Не сбавляя шага, он внимательно приглядывался к вывескам. Из ярких витрин зазывно махали красотки, мелкие лавчонки торговали всякой всячиной.

- Ты ищешь, где делают татуировку?

- Нет, Самми. Здесь, вблизи порта, полным-полно матросов. У многих из них по традиции татуировка. А где матросы - там девочки и те, кто живет за их счет. Завтра мы сюда вернемся.

В назначенное время сенатор Беннетт Хэпгуд взошел на трибуну. На следующий день после похорон Саймона Кормака обе палаты конгресса возобновили обсуждение обстоятельств трагедии, которая, разыгравшись за океаном, потрясла всю страну.

Все выступавшие, один за другим, взволнованно призывали найти злоумышленников, чего бы это ни стоило, и передать их в руки американского правосудия. Председательствующий, ударив молотком, провозгласил:

- Слово имеет сенатор от штата Оклахома!

Бённетт Хэпгуд не пользовался в сенате большой известностью. Ввиду важности вопроса на заседание явилось гораздо больше народу, чем ожидалось. От сенатора из Оклахомы сенсационных сообщений не ожидалось. И, как выяснилось, напрасно. После традиционных слов соболезнования президенту сенатор гневно осудил злоумышленников и выразил желание, чтобы таковые были возможно скорее привлечены к ответу. Далее он умолк, словно собираясь с мыслями. Для продолжения речи требовалось набраться решимости.

Сенатор понимал, что рискует - и рискует серьезно. Доказательствами он не располагал. Если полученные им сведения неверны, то в глазах собратьев-политиков ему суждено навсегда остаться пустословом, чьим громким заявлениям грош цена. Выбора, впрочем, не было… Иначе свежая, столь мощная финансовая поддержка тотчас же будет прекращена.

- Не исключено, однако, что в поисках того, кто совершил это злодейское преступление, нам вовсе не надо далеко ходить.

Приглушенный шум в зале мгновенно затих. Собравшиеся было уйти вернулись на свои места.

- Мне хотелось бы задать только один вопрос. Возможно ли опровергнуть тот факт, что бомба, ставшая причиной гибели единственного сына президента, была сконструирована, изготовлена и собрана руками советских специалистов? И разве не из России она была доставлена?

Сенатор, в силу врожденной страсти к демагогии, мог бы разглагольствовать еще и еще, но повергнутая в замешательство аудитория взорвалась негодующими возгласами. Через десять минут брошенное сенатором обвинение облетело всю Америку. На протяжении двух часов прижатая к стенке администрация пыталась уйти от прямого ответа. Потом ей пришлось подтвердить суть сделанного доктором Барнардом вывода.

К вечеру смутная, беспредметная ненависть обрела цель.
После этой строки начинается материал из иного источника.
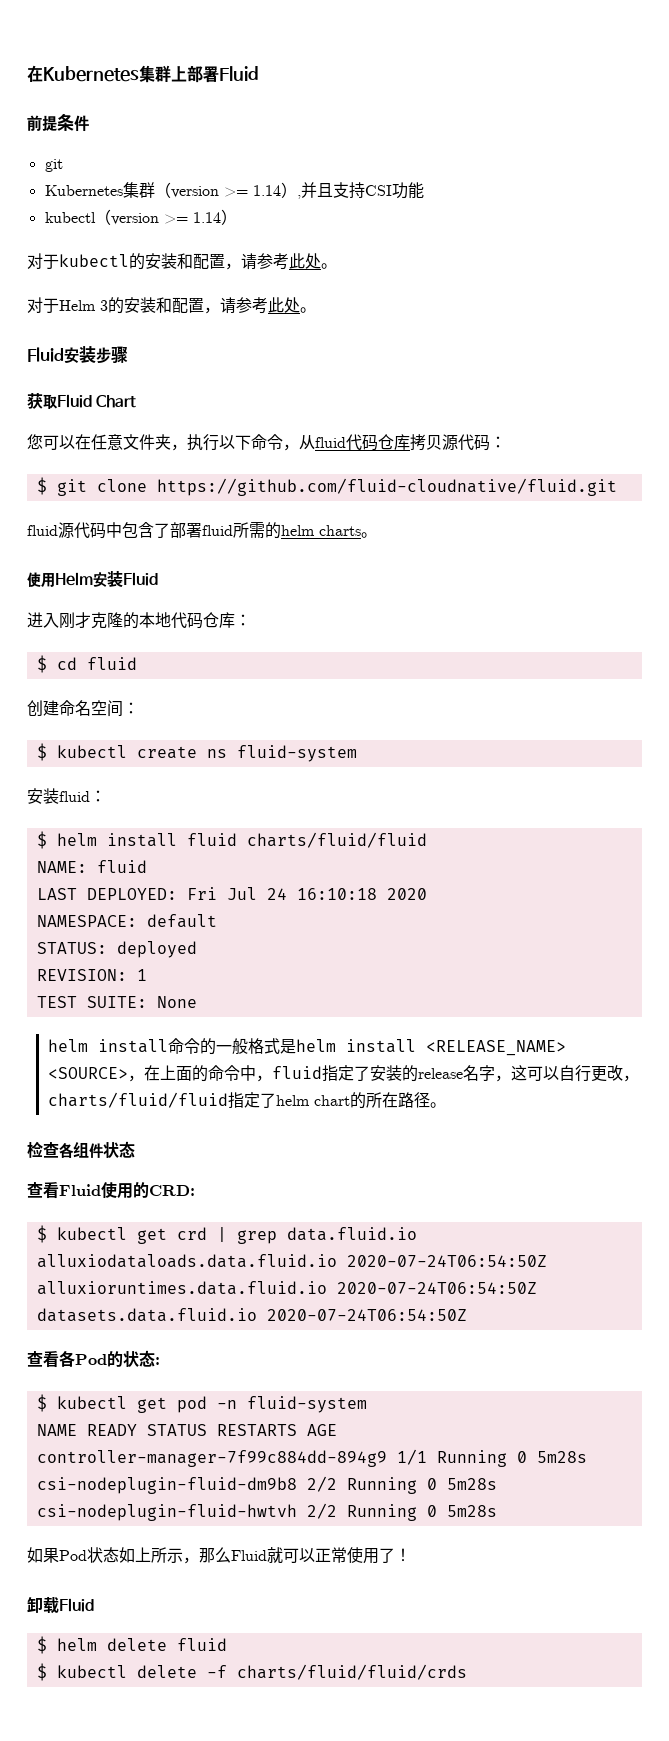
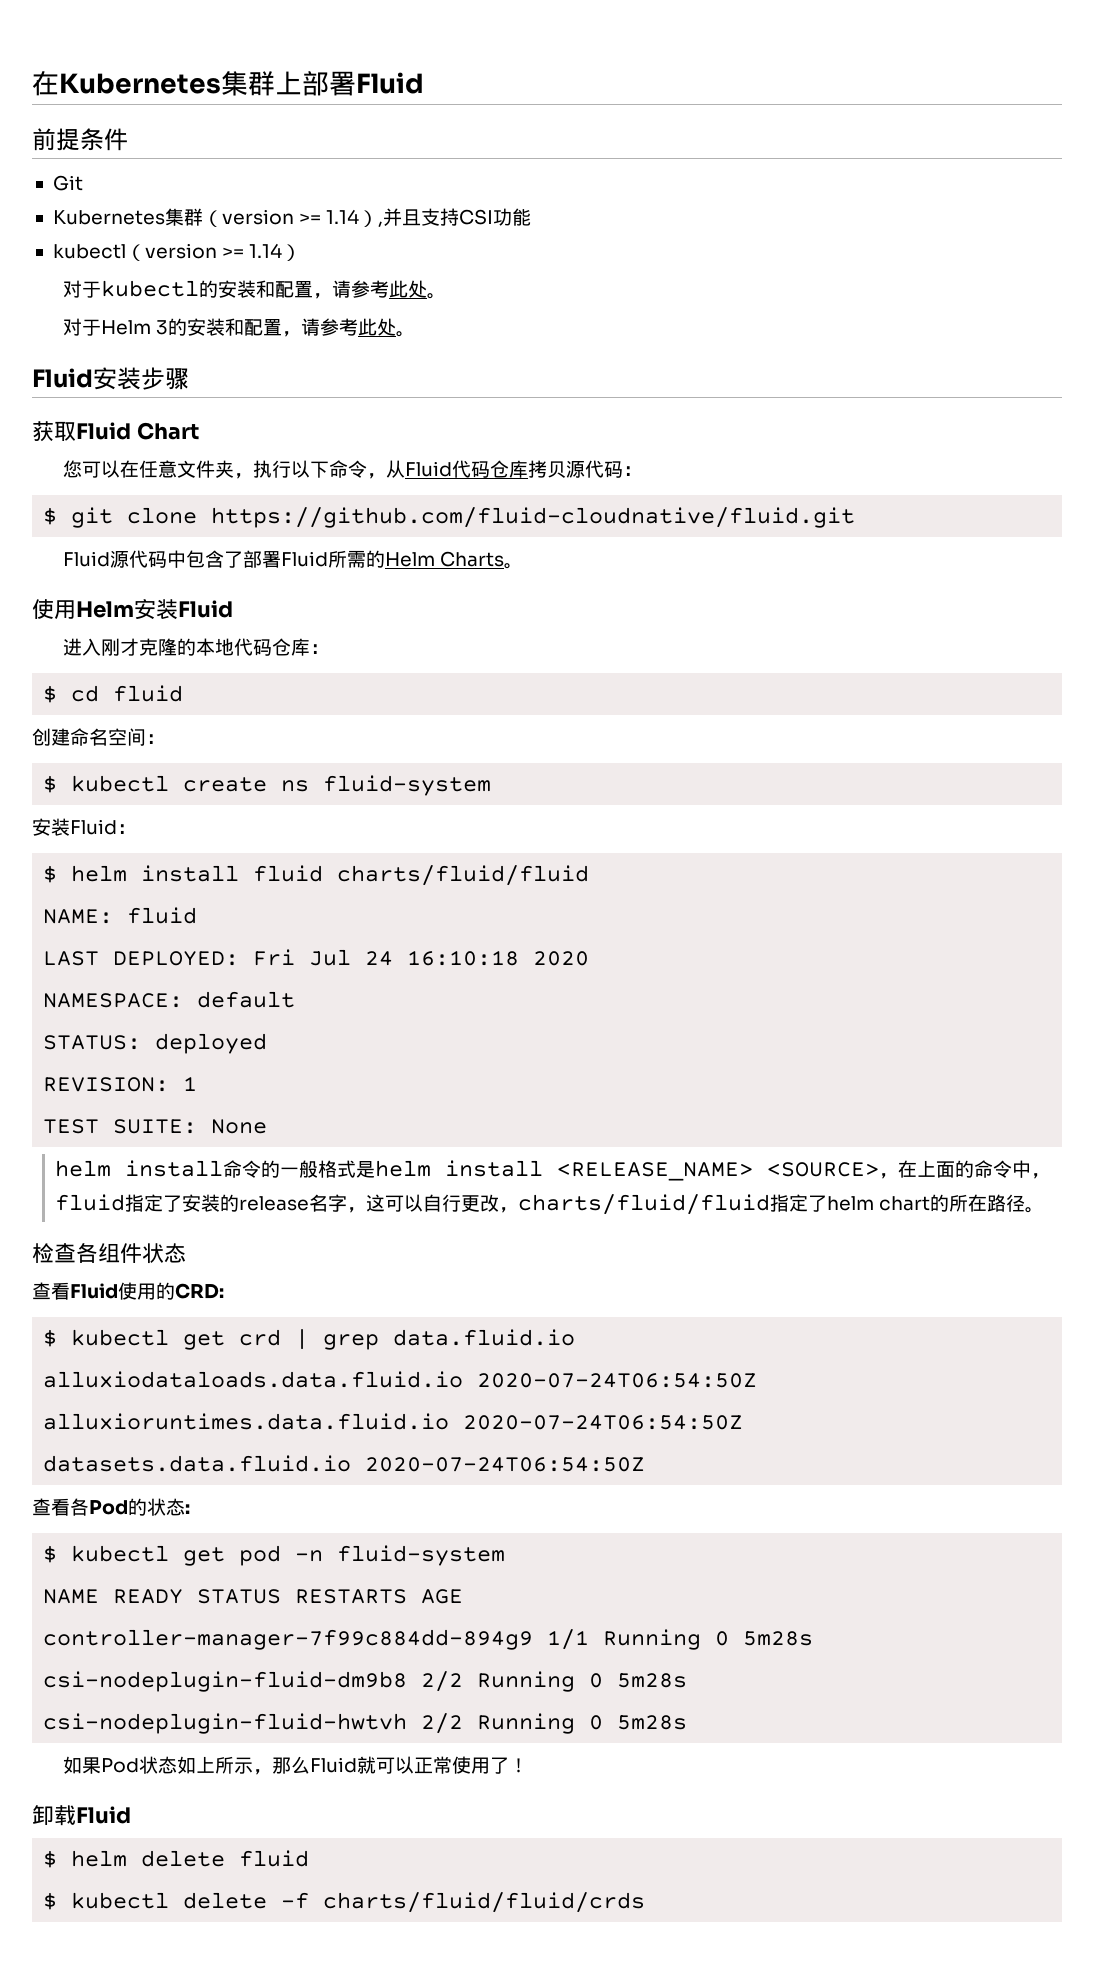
[44,159,63,172] git -> [52,175,83,191] Git
[315,437,346,448] fluid -> [404,461,452,477] Fluid
[27,525,58,536] fluid -> [62,551,110,567] Fluid
[202,522,361,539] fluid所需的helm charts -> [280,550,504,568] Fluid所需的Helm Charts
[59,791,90,802] fluid -> [70,819,117,835] Fluid

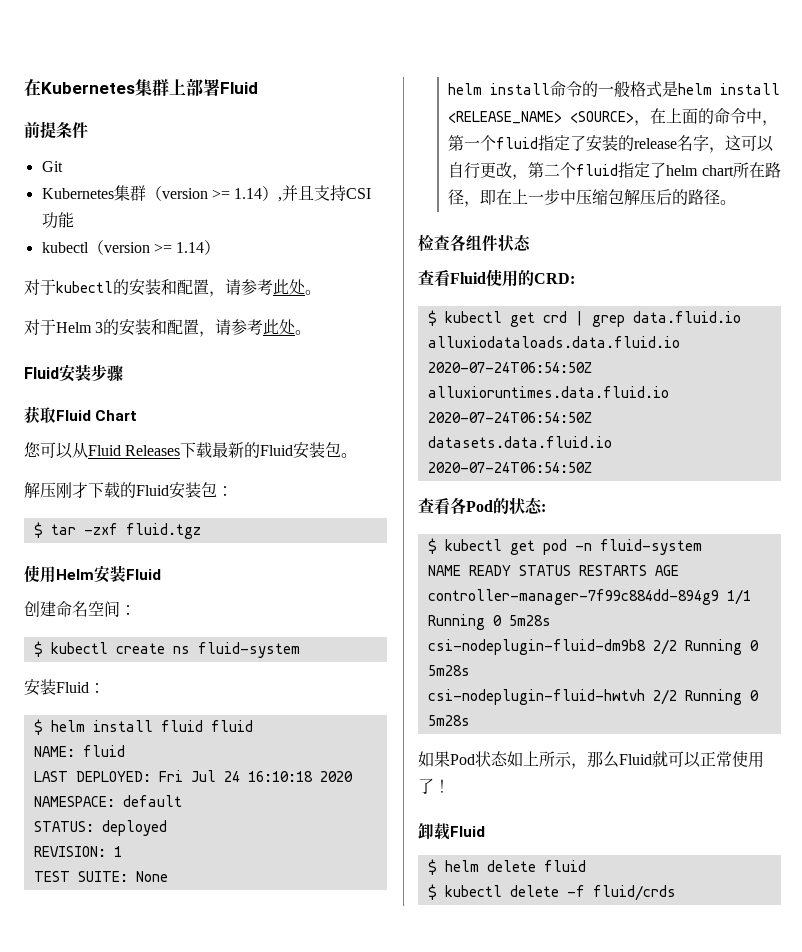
[119,460,642,479] [43,507,856,528] [62,550,523,569] [32,599,233,620] [62,638,329,656] [43,685,184,703] 在任意文件夹，执行以下命令，从Fluid代码仓库拷贝源代码： // $ git clone https://github.com/fluid-cloudnative/fluid.git // Fluid源代码中包含了部署Fluid所需的Helm Charts。 // 使用Helm安装Fluid // 进入刚才克隆的本地代码仓库： // $ cd fluid -> [72,442,358,459] [24,482,233,499] [33,522,201,539] [24,565,161,583] 从Fluid Releases下载最新的Fluid安装包。 // 解压刚才下载的Fluid安装包： // $ tar -zxf fluid.tgz // 使用Helm安装Fluid
[337,865,590,886] charts/fluid/fluid -> [210,720,253,732] fluid
(1051, 1176) none -> [448,135,497,151] 第一个
[518,1194,771,1215] charts/fluid/fluid -> [528,162,619,178] 第二个fluid
[930,1194,950,1212] 的 -> (734, 170) none
(1026, 1203) none -> [464,189,721,207] ，即在上一步中压缩包解压后的路径
[323,1892,646,1913] charts/fluid/fluid/crds -> [592,885,676,901] fluid/crds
Образ врага предстал как нельзя более ясным. Копившееся в воздухе напряжение разразилось настоящей грозой. Разъяренные толпы ньюйоркцев разгромили контору Аэрофлота на Пятой авеню, 630, прежде чем полиция успела оцепить здание. Охваченные паникой советские чиновники пытались укрыться на верхних этажах, но встретили там отпор со стороны обслуживающего персонала. В итоге им пришлось эвакуироваться из подожженного здания при содействии прибывших на место инцидента пожарных команд.

Полиция с трудом сумела защитить от натиска толпы советскую миссию в ООН. Оттесняя разгневанных сограждан, полицейские втайне разделяли их чувства.

В Вашингтоне происходило то же самое. Столичная полиция успела оцепить советское посольство и консульство на Фелпс-Плейс. В ответ на телефонные звонки встревоженных советских дипломатов последовало заверение в том, что отчет британских экспертов все еще изучается, поскольку сделанные в нем выводы представляются далеко не бесспорными.

- Мы должны ознакомиться с отчетом, - настаивал советский посол. - Это провокация! Заявляю со всей определенностью. Эго не что иное, как наглая провокация!

ТАСС, агентство "Новости" и дипломатические представительства СССР в самых различных странах выпустили решительное опровержение, обвинив Лондон и Вашингтон в распространении злостной и преднамеренной клеветы.

- Откуда, черт побери, это вылезло? - бушевал Майкл Оделл. - Каким образом этот проклятый Хэпгуд сумел обо всем пронюхать?